Top of Records shown
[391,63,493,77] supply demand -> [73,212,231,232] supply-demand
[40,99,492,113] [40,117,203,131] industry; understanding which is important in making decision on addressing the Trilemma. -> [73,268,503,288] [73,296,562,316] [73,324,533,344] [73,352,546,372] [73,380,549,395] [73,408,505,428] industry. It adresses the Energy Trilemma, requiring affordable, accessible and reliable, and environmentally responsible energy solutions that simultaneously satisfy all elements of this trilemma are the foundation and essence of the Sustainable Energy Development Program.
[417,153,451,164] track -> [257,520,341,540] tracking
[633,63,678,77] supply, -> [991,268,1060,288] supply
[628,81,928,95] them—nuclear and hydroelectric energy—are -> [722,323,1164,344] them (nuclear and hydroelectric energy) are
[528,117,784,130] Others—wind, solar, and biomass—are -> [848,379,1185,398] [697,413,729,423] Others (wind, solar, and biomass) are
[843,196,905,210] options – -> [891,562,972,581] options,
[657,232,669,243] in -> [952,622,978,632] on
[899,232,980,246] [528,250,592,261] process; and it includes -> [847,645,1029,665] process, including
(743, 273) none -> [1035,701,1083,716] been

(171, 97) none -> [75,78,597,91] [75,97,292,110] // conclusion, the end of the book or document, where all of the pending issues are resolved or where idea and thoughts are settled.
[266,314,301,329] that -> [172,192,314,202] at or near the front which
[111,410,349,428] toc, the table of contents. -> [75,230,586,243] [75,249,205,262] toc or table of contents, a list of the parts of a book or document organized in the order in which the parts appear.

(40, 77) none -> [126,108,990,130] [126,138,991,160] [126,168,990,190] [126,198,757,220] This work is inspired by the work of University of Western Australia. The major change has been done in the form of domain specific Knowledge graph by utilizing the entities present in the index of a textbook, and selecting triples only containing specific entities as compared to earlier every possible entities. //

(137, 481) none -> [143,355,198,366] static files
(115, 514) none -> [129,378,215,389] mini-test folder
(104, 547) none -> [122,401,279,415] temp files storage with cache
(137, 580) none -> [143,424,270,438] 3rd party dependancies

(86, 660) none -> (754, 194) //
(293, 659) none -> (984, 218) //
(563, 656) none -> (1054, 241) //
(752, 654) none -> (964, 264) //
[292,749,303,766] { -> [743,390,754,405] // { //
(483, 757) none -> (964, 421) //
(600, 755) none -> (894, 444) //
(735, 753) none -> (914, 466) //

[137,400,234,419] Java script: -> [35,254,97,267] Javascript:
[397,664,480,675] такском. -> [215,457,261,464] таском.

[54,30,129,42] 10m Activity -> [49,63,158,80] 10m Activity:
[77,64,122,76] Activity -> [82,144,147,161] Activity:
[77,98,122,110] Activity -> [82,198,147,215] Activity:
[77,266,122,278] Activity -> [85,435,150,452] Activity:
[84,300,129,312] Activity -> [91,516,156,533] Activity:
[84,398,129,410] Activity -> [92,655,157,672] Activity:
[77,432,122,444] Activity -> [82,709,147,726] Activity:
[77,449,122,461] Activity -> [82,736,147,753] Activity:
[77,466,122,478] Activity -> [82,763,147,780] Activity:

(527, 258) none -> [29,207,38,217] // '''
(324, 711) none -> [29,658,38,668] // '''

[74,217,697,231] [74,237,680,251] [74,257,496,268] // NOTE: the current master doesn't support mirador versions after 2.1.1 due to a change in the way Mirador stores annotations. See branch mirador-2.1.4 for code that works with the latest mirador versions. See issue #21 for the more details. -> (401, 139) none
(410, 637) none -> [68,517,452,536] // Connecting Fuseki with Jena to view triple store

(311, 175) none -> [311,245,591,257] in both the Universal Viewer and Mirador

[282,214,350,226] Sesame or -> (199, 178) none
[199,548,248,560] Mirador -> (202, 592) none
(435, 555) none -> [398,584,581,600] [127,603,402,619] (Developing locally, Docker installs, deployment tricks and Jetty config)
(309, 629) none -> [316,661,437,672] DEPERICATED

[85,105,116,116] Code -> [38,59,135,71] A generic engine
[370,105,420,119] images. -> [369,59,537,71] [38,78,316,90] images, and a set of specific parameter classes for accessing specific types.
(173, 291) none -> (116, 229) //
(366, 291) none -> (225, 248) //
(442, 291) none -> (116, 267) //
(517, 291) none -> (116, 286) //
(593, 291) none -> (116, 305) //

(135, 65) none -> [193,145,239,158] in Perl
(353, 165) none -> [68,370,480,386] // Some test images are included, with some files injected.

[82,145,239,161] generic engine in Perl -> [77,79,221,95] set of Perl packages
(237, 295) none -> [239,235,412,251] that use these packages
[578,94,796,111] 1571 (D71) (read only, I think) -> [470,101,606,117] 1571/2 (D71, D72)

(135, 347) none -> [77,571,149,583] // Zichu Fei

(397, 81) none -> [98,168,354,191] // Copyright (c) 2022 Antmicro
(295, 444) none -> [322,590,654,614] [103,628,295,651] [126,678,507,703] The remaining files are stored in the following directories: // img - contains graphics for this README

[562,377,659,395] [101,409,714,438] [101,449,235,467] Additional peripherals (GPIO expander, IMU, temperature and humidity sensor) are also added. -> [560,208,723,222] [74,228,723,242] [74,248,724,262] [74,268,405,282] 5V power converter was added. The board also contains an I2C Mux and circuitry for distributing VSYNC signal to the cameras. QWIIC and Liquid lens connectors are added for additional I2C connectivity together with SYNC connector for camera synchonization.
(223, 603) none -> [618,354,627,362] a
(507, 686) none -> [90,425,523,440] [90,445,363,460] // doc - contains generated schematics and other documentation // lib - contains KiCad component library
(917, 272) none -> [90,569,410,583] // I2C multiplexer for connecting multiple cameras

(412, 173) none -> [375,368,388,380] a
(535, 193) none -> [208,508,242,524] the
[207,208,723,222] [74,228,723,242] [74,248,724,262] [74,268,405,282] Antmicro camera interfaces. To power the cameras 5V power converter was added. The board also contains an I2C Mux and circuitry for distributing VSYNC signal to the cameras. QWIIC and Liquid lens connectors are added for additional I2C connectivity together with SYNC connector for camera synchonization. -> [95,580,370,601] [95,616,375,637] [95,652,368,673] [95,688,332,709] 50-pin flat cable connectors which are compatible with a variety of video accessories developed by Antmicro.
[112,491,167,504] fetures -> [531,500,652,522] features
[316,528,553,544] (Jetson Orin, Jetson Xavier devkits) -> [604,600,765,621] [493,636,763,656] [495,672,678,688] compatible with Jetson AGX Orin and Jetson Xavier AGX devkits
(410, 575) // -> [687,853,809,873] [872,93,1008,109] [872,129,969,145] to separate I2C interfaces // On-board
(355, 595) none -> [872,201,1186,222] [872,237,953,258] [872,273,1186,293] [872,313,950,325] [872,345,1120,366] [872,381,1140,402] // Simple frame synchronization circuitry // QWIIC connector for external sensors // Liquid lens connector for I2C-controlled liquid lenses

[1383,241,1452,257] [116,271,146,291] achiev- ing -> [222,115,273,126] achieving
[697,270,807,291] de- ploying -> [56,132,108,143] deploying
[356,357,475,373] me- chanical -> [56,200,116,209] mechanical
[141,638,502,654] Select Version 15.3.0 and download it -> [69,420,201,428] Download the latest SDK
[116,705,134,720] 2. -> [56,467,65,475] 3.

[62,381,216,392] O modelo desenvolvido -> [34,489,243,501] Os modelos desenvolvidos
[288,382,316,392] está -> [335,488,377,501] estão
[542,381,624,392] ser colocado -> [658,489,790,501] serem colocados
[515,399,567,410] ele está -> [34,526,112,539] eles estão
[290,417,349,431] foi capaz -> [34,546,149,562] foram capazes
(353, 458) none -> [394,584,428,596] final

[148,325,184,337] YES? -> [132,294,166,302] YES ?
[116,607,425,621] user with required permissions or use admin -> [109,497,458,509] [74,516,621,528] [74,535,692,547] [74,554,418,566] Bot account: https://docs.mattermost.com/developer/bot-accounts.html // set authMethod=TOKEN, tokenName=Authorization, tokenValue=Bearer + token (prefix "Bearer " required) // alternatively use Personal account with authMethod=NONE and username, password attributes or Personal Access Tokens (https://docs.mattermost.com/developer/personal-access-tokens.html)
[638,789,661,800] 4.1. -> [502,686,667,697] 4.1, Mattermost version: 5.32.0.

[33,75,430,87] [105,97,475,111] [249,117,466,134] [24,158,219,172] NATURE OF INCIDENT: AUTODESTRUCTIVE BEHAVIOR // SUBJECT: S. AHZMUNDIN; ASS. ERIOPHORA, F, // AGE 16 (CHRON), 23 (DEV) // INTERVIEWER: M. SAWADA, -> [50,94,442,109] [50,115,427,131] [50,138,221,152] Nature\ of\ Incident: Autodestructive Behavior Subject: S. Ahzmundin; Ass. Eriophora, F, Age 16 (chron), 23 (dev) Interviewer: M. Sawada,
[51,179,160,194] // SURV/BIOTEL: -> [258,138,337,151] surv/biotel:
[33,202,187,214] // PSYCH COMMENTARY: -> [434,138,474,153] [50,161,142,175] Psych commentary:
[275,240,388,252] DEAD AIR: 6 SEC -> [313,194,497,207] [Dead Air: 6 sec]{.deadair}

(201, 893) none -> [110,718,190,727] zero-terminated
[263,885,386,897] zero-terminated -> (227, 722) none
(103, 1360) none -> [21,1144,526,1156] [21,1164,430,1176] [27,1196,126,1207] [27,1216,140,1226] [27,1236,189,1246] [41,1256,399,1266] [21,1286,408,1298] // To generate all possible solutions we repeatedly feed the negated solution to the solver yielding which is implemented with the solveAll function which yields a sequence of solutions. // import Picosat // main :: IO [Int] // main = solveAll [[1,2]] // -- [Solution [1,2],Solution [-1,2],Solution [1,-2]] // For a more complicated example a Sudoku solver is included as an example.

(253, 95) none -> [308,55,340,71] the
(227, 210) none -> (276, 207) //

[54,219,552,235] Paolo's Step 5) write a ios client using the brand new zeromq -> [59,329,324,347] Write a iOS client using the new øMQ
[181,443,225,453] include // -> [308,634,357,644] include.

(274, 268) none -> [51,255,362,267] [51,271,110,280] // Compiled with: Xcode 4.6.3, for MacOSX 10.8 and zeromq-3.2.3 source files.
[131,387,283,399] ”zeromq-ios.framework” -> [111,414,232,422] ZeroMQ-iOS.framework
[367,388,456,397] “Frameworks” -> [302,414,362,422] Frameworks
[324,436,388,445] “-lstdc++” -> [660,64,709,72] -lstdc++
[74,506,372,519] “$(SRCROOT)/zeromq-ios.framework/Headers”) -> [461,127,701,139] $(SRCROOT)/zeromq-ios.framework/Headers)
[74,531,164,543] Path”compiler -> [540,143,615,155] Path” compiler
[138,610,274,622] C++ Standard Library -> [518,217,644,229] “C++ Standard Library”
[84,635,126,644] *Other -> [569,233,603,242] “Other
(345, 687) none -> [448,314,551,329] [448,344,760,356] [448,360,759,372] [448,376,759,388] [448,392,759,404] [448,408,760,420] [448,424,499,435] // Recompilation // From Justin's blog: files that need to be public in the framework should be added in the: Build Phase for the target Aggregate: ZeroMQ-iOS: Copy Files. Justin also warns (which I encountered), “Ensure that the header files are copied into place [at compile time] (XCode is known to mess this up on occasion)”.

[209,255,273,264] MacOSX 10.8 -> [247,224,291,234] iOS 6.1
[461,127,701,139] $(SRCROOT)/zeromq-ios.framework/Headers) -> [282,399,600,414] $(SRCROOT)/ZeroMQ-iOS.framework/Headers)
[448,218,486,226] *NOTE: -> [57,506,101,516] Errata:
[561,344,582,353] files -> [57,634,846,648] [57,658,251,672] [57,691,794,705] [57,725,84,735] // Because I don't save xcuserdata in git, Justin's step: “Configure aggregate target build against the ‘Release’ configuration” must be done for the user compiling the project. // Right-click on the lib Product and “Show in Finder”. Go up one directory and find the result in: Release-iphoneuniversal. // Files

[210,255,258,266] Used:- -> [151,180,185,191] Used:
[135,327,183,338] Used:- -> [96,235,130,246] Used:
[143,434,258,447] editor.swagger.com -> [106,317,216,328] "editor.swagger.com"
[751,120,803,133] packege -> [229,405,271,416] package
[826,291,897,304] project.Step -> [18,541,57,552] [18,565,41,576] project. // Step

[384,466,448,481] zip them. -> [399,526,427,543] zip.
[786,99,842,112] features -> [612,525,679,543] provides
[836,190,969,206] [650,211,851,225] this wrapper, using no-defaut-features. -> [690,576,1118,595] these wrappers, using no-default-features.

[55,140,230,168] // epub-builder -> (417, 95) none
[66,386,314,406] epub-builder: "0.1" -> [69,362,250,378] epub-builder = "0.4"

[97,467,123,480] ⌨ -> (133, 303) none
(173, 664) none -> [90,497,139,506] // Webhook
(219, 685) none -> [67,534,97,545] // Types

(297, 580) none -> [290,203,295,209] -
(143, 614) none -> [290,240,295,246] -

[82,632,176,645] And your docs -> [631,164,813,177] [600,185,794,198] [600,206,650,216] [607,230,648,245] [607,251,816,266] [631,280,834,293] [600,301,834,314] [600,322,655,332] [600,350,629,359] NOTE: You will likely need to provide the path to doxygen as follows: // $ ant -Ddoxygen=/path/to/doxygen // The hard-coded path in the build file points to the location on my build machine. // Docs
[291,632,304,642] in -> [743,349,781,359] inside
Bottom of Records shown
▶ Work instruction: Repeat, word for word, the lines from the opening of the material through the line containing "[628,81,928,95] them—nuclear and".

▶ Answer area:
[391,63,493,77] supply demand -> [73,212,231,232] supply-demand
[40,99,492,113] [40,117,203,131] industry; understanding which is important in making decision on addressing the Trilemma. -> [73,268,503,288] [73,296,562,316] [73,324,533,344] [73,352,546,372] [73,380,549,395] [73,408,505,428] industry. It adresses the Energy Trilemma, requiring affordable, accessible and reliable, and environmentally responsible energy solutions that simultaneously satisfy all elements of this trilemma are the foundation and essence of the Sustainable Energy Development Program.
[417,153,451,164] track -> [257,520,341,540] tracking
[633,63,678,77] supply, -> [991,268,1060,288] supply
[628,81,928,95] them—nuclear and hydroelectric energy—are -> [722,323,1164,344] them (nuclear and hydroelectric energy) are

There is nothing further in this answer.